When you transcribe the listing that follows, keep every line exact and omit the pictures.

◇ ◇ ◇ ◇ ◇ ◇ ◇

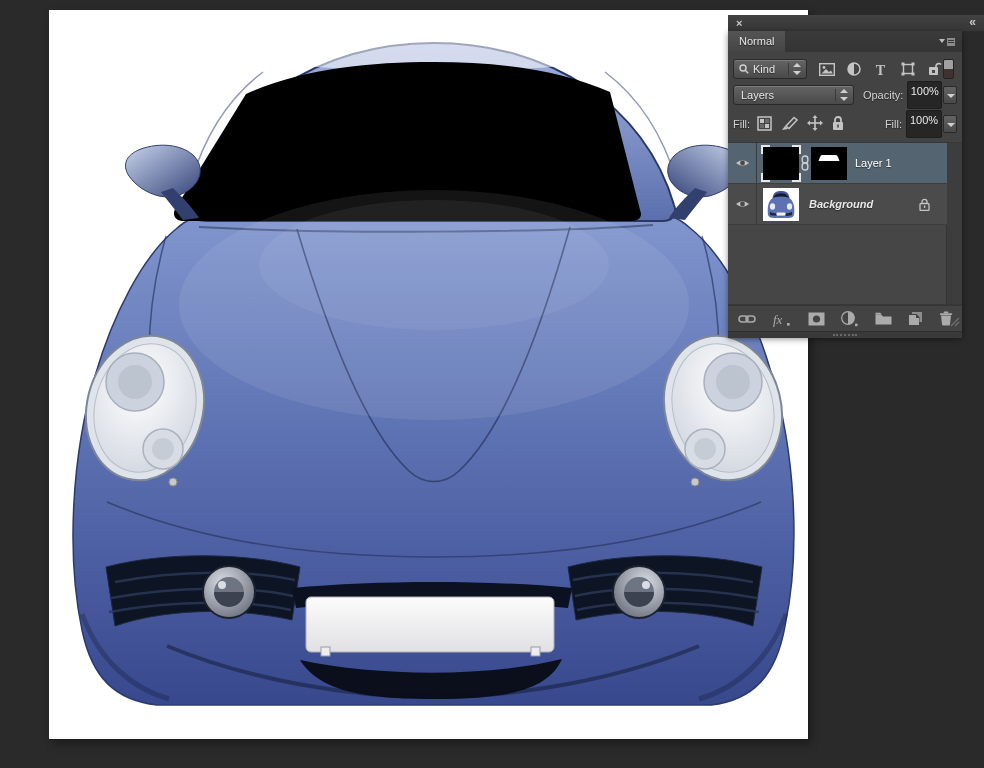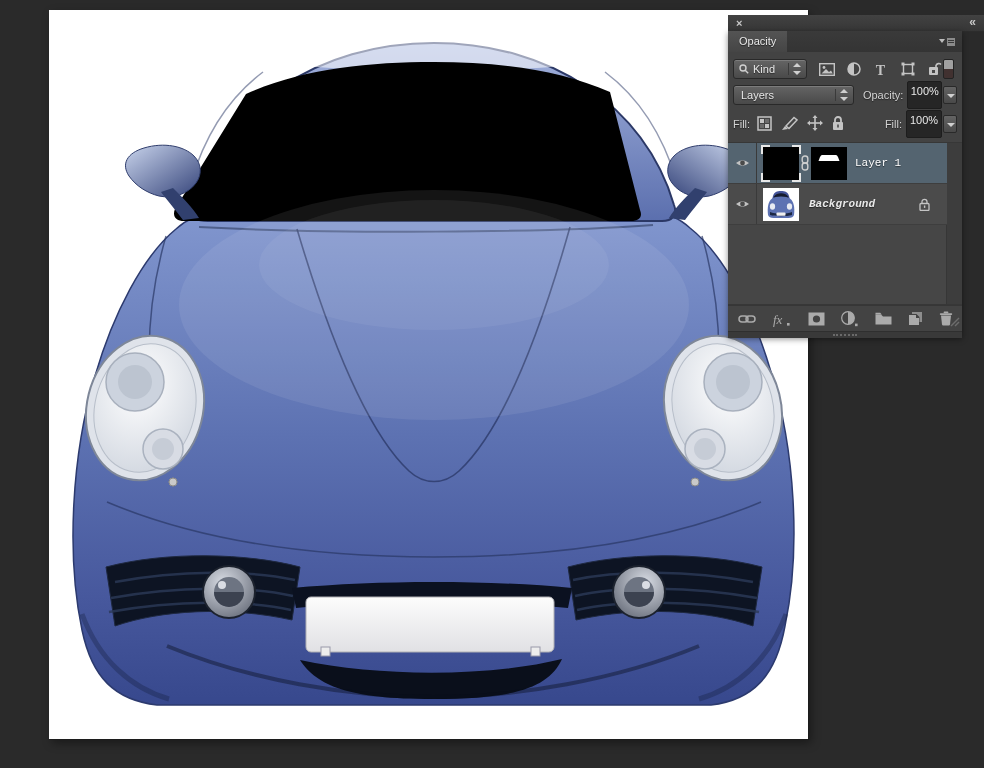"Opacity" span.tab { text: Opacity -> Normal }
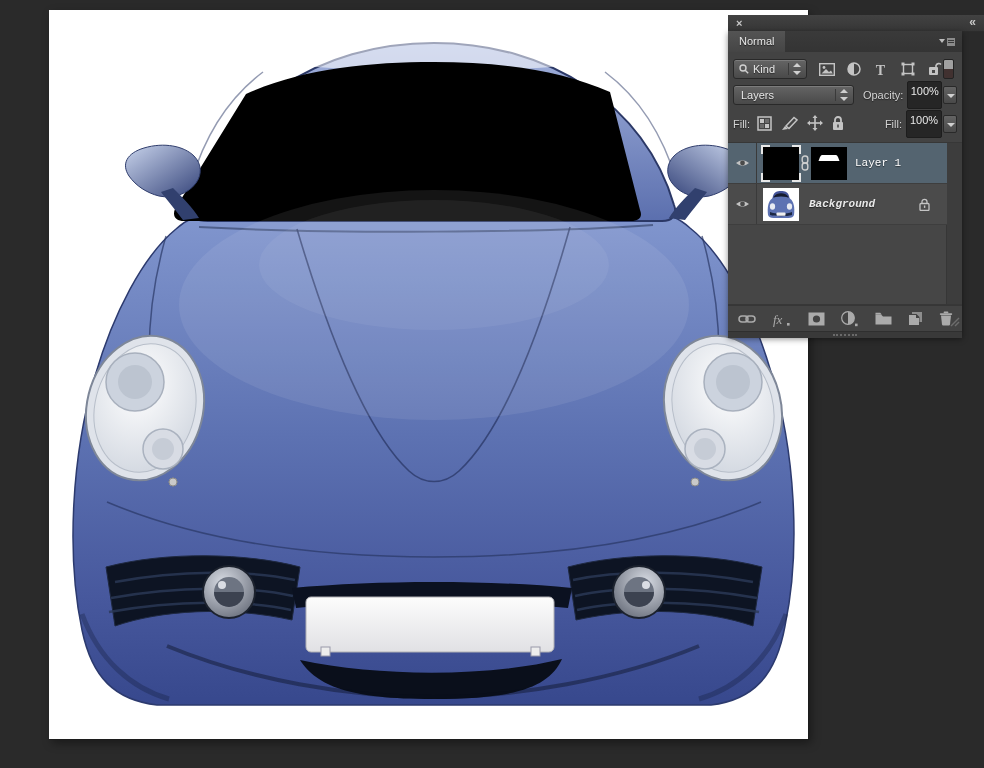"Layer 1" .layers { font-family: Liberation Mono, monospace -> none }
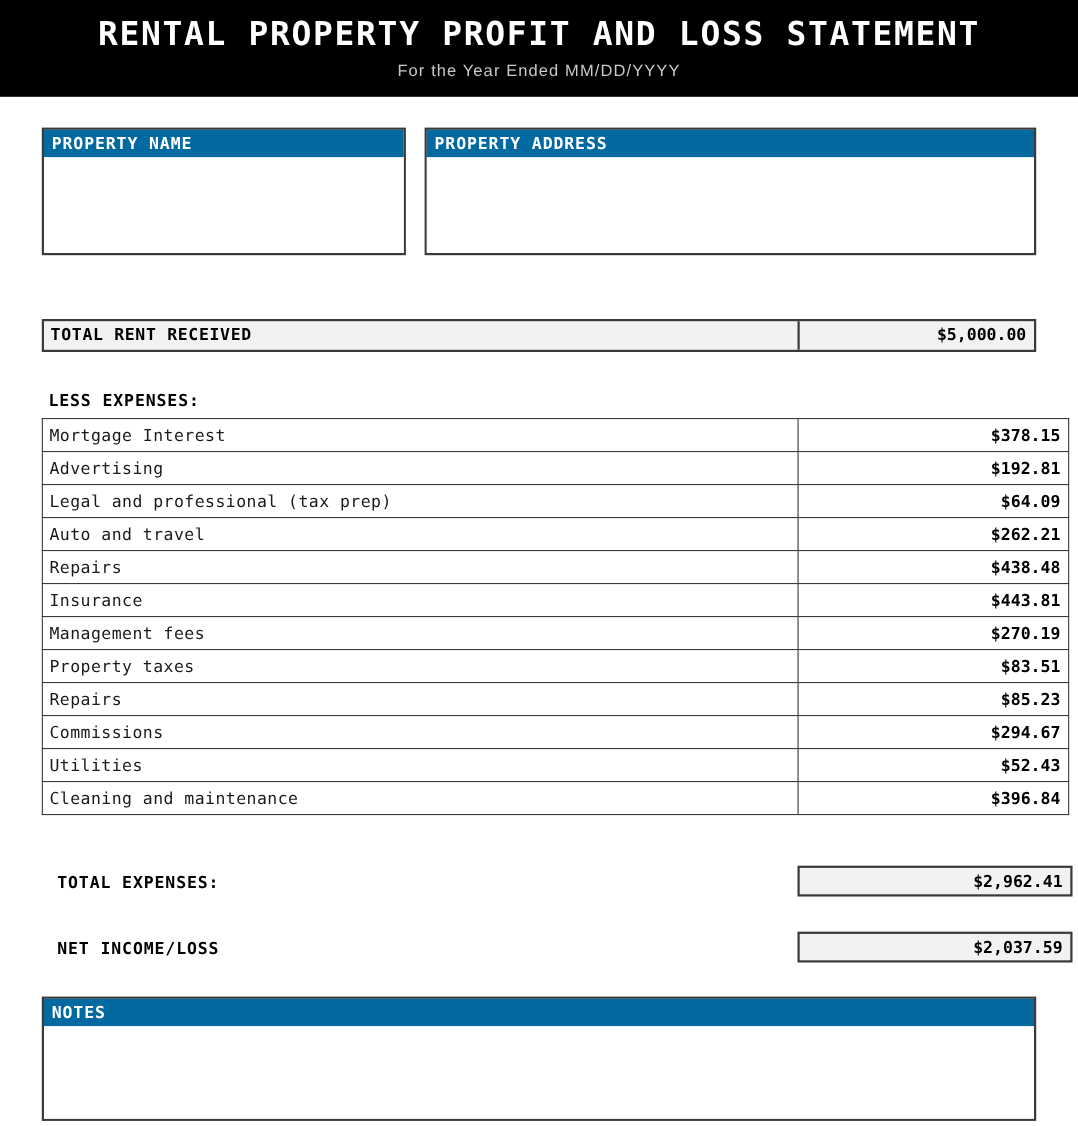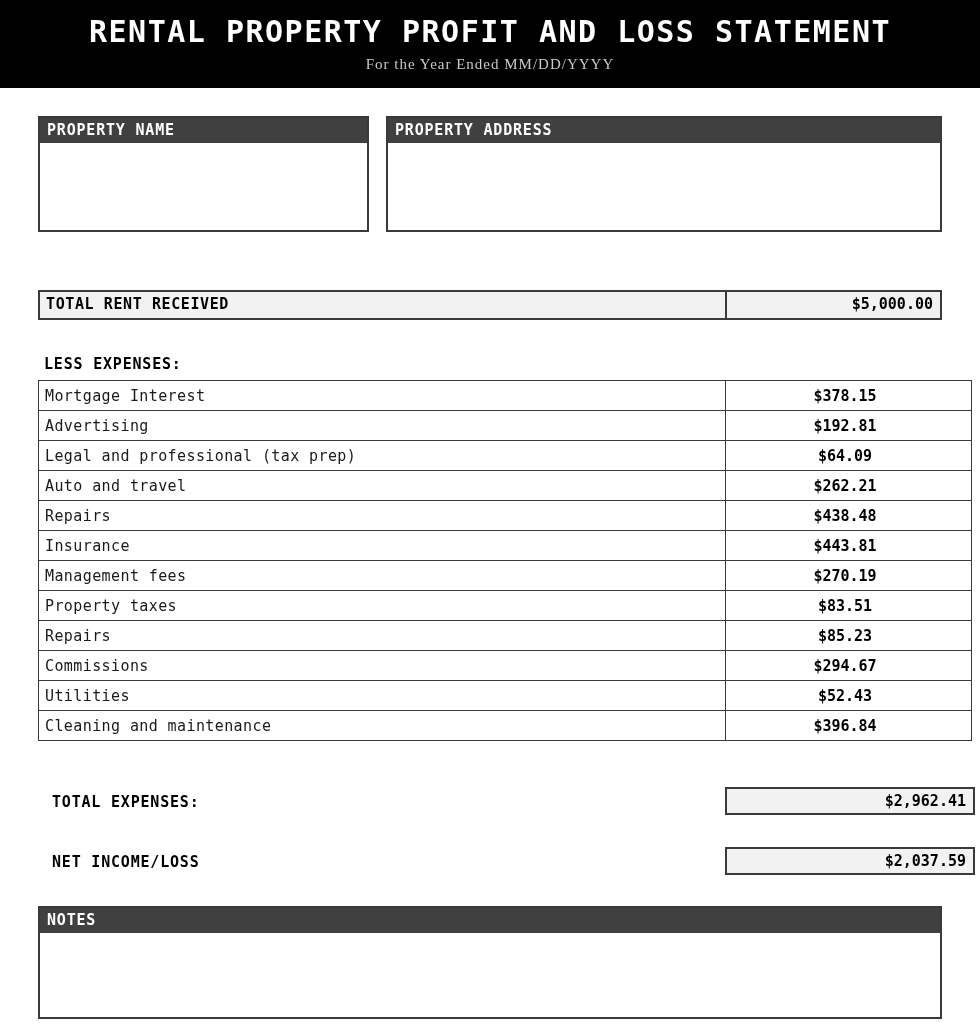"For the Year Ended MM/DD/YYYY" .doc-subtitle { font-family: Liberation Serif, serif -> Liberation Sans, sans-serif }
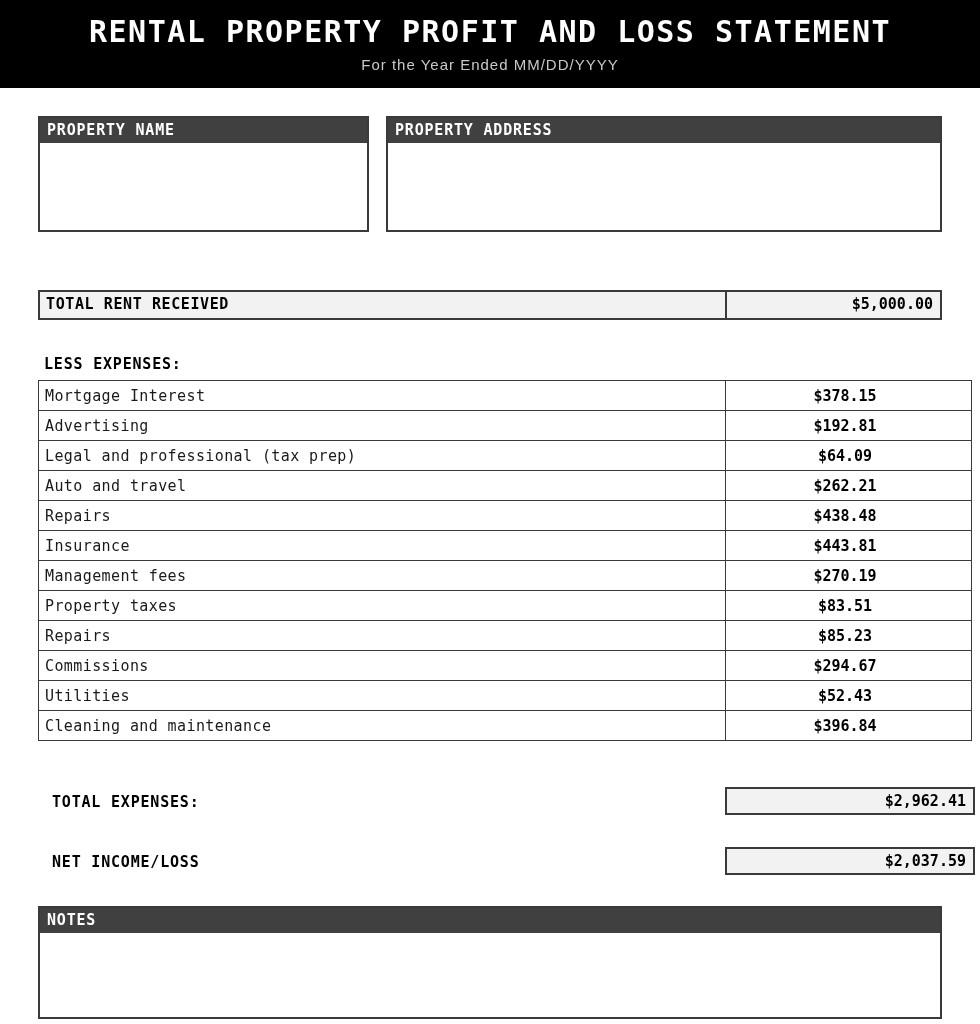"PROPERTY NAME" .field-box .field-head { background: #404040 -> #0369a1 }
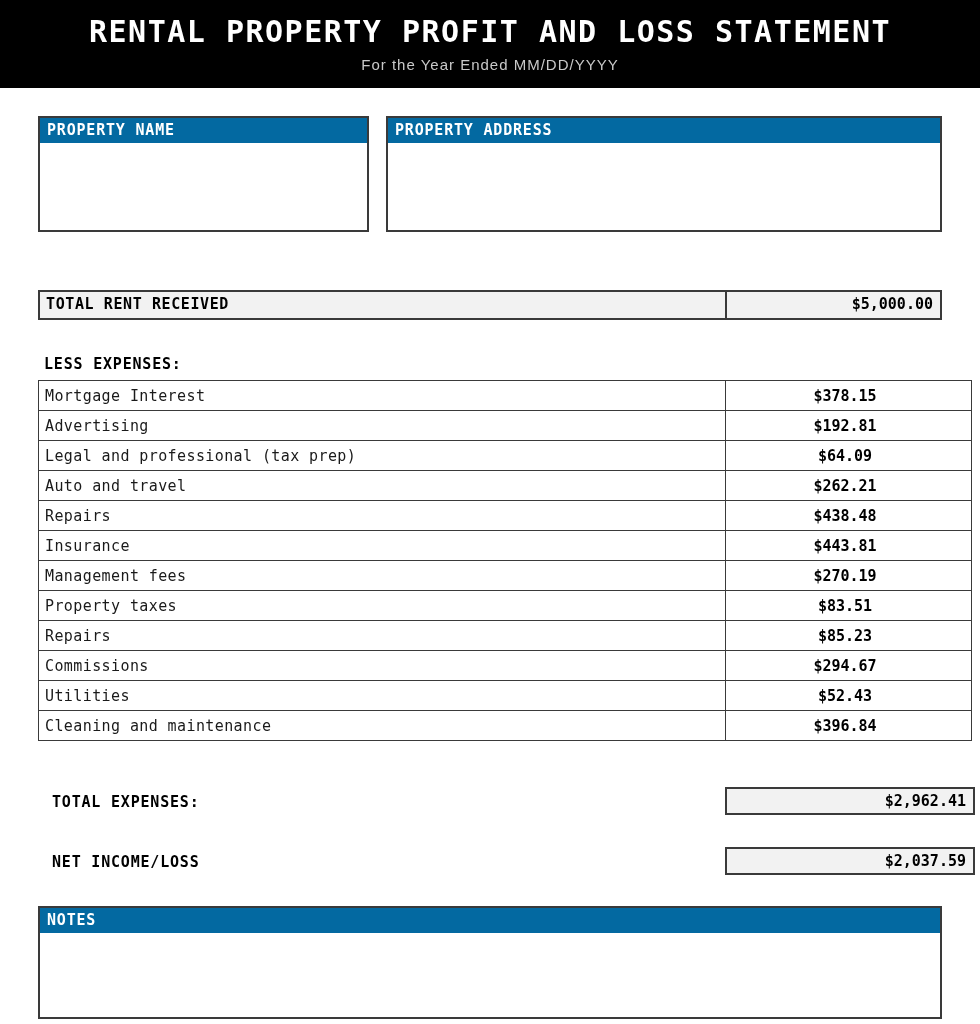"$378.15" .expense-table td.exp-amount { text-align: center -> right }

◇ ◇ ◇ ◇ ◇ ◇ ◇

**Solution to this problem**
"Opacity" span.tab { text: Opacity -> Normal }
"Layer 1" .layers { font-family: Liberation Mono, monospace -> none }
"For the Year Ended MM/DD/YYYY" .doc-subtitle { font-family: Liberation Serif, serif -> Liberation Sans, sans-serif }
"PROPERTY NAME" .field-box .field-head { background: #404040 -> #0369a1 }
"$378.15" .expense-table td.exp-amount { text-align: center -> right }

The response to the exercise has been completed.